(Change detection outputs)
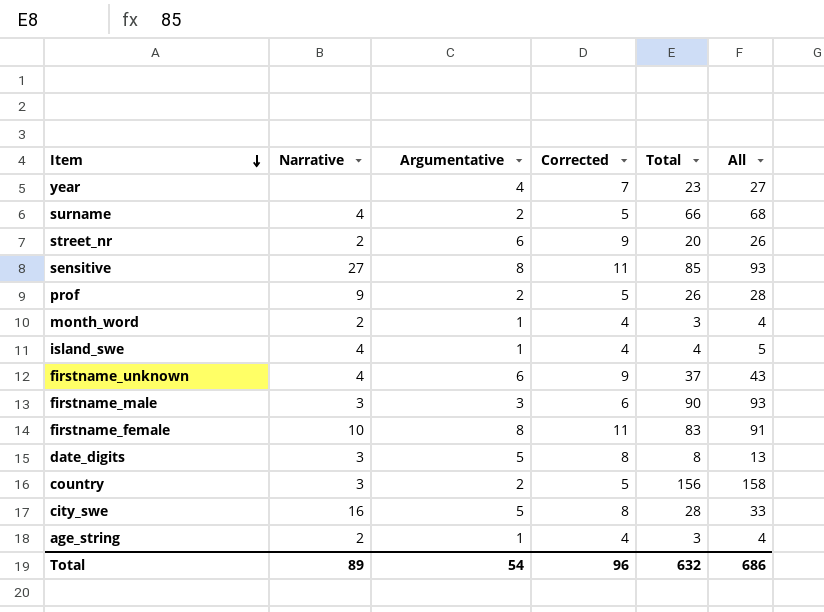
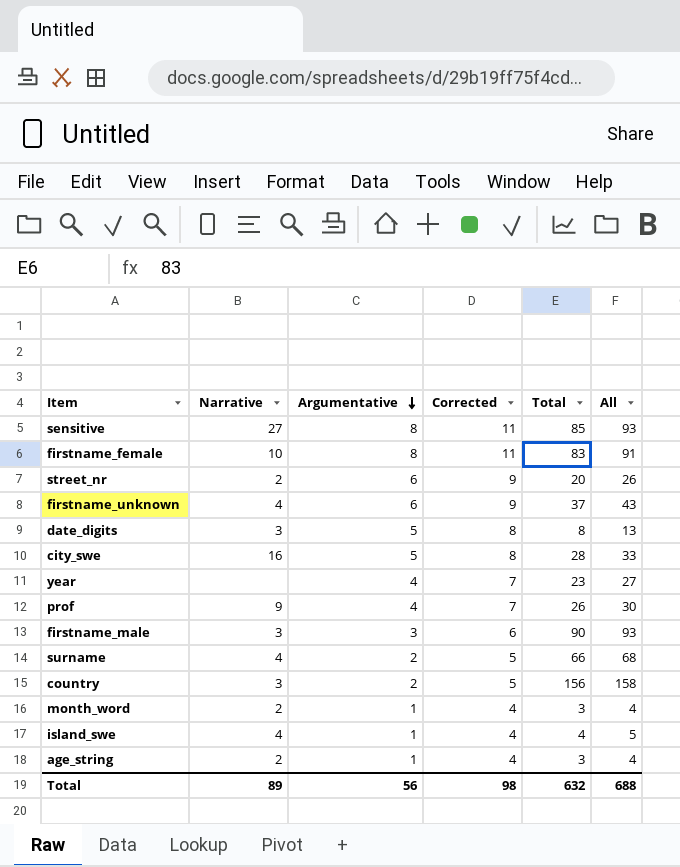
row order: Item descending -> Argumentative descending
prof | Argumentative: 2 -> 4
prof | Corrected: 5 -> 7
prof | All: 28 -> 30
Total | Argumentative: 54 -> 56
Total | Corrected: 96 -> 98
Total | All: 686 -> 688

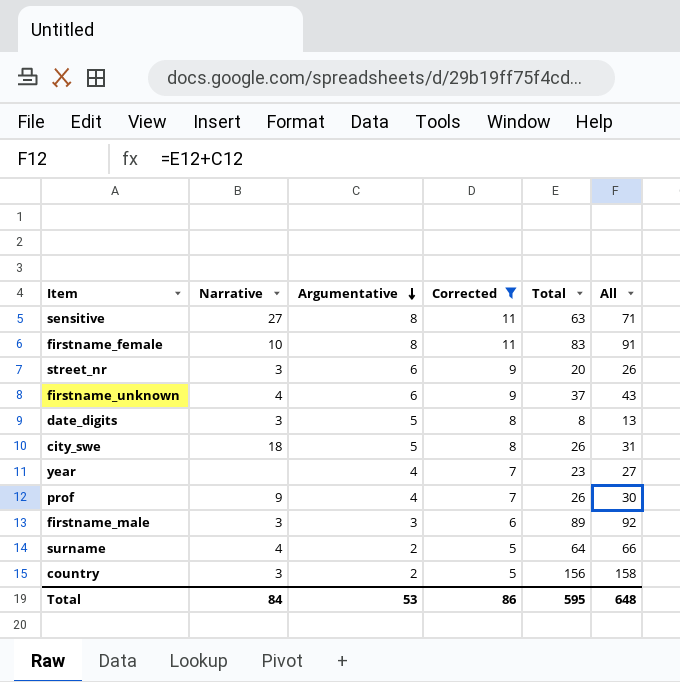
filter: none -> Corrected != 4
sensitive | Total: 85 -> 63
sensitive | All: 93 -> 71
street_nr | Narrative: 2 -> 3
city_swe | Narrative: 16 -> 18
city_swe | Total: 28 -> 26
city_swe | All: 33 -> 31
firstname_male | Total: 90 -> 89
firstname_male | All: 93 -> 92
surname | Total: 66 -> 64
surname | All: 68 -> 66
Total | Narrative: 89 -> 84
Total | Argumentative: 56 -> 53
Total | Corrected: 98 -> 86
Total | Total: 632 -> 595
Total | All: 688 -> 648

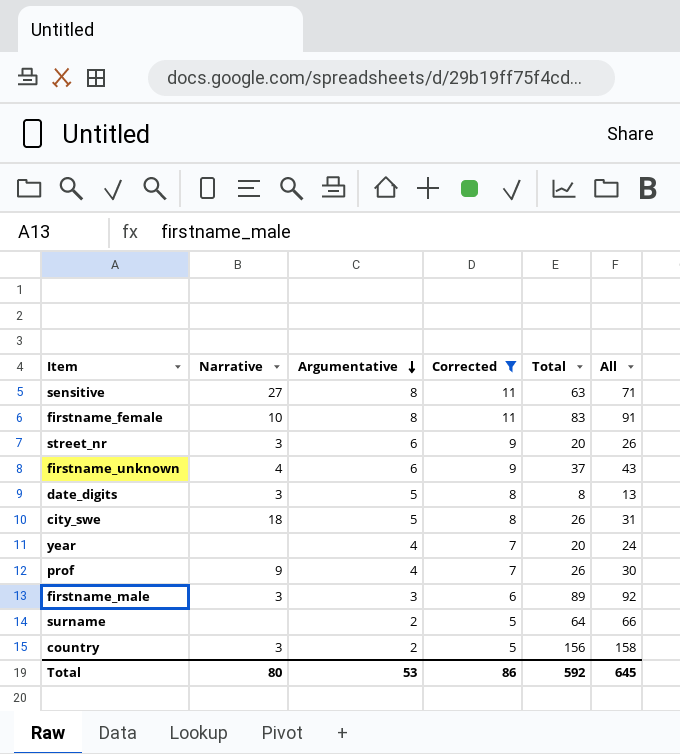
year | Total: 23 -> 20
year | All: 27 -> 24
surname | Narrative: 4 -> none
Total | Narrative: 84 -> 80
Total | Total: 595 -> 592
Total | All: 648 -> 645

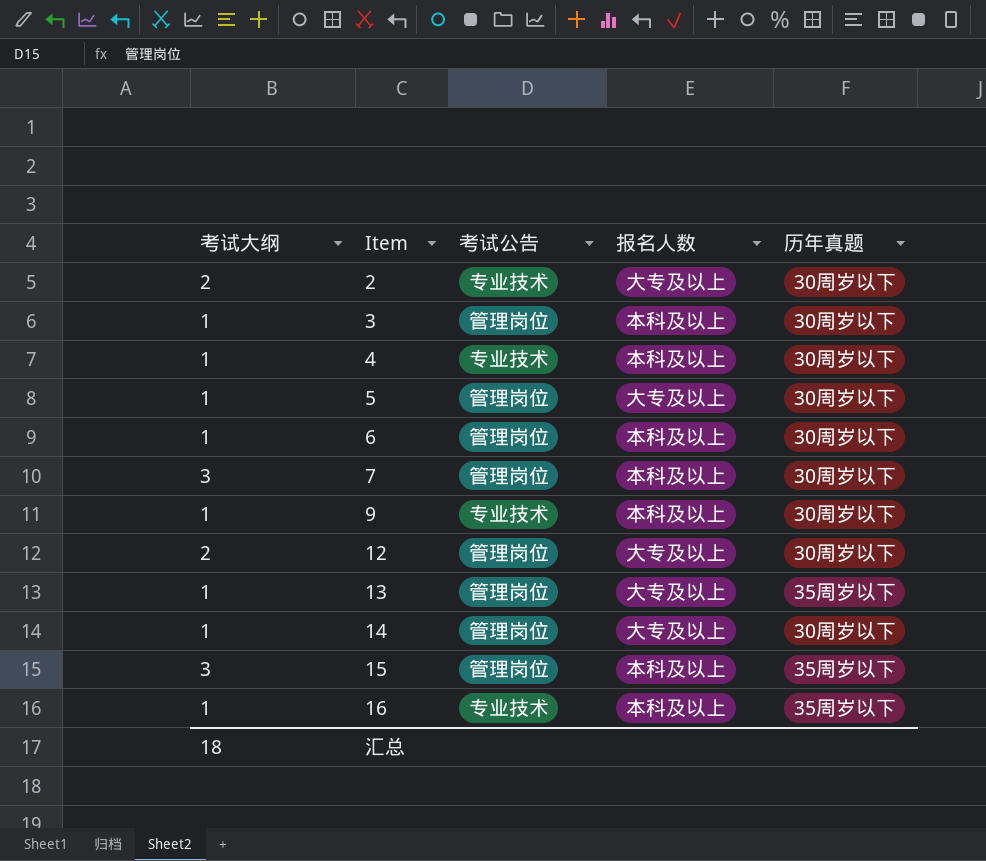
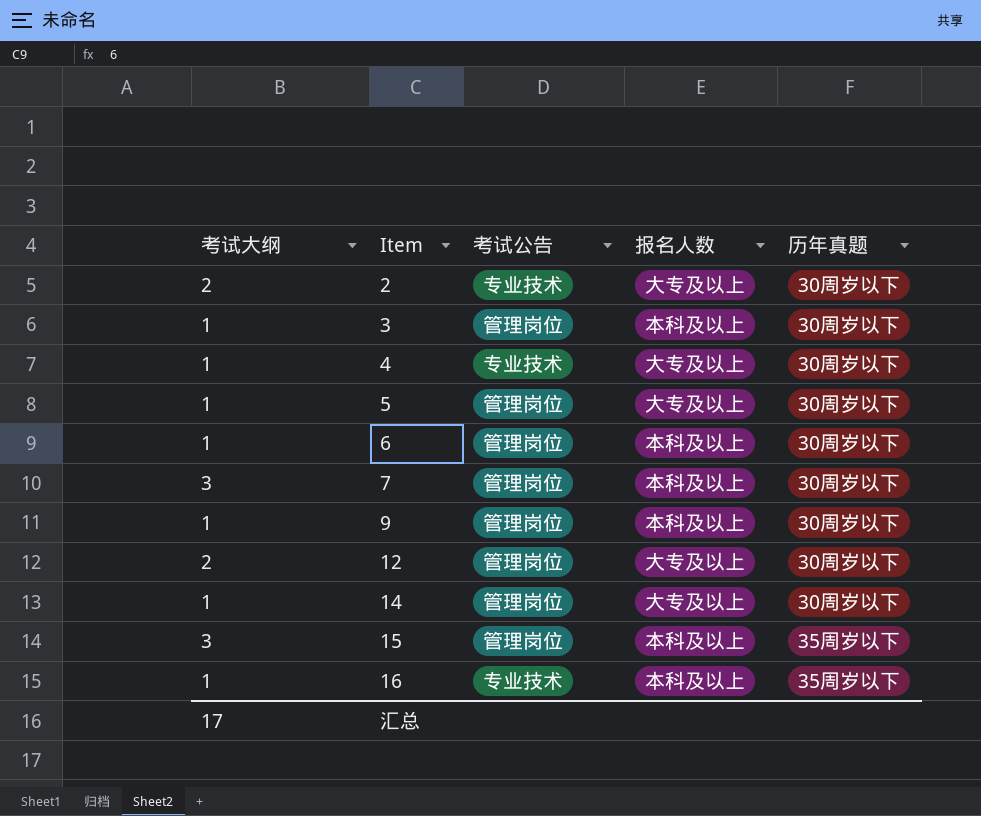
row 13: 1 | 管理岗位 | 大专及以上 | 35周岁以下 -> none
4 | 报名人数: 本科及以上 -> 大专及以上
9 | 考试公告: 专业技术 -> 管理岗位
汇总 | 考试大纲: 18 -> 17

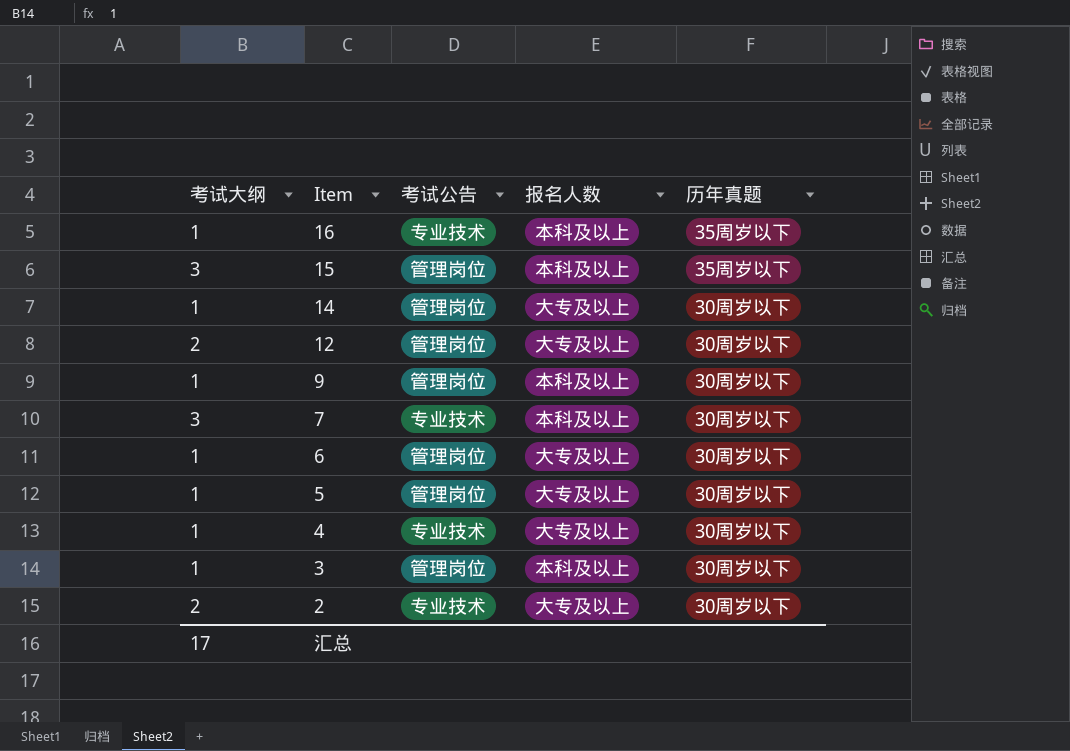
row order: Item ascending -> Item descending
7 | 考试公告: 管理岗位 -> 专业技术
6 | 报名人数: 本科及以上 -> 大专及以上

Task brief: The line with "city_swe | All: 33 -> 31" marks the end: restate word for word every line from the top of the data through that one, omitting pictures.

Answer area:
row order: Item descending -> Argumentative descending
prof | Argumentative: 2 -> 4
prof | Corrected: 5 -> 7
prof | All: 28 -> 30
Total | Argumentative: 54 -> 56
Total | Corrected: 96 -> 98
Total | All: 686 -> 688

filter: none -> Corrected != 4
sensitive | Total: 85 -> 63
sensitive | All: 93 -> 71
street_nr | Narrative: 2 -> 3
city_swe | Narrative: 16 -> 18
city_swe | Total: 28 -> 26
city_swe | All: 33 -> 31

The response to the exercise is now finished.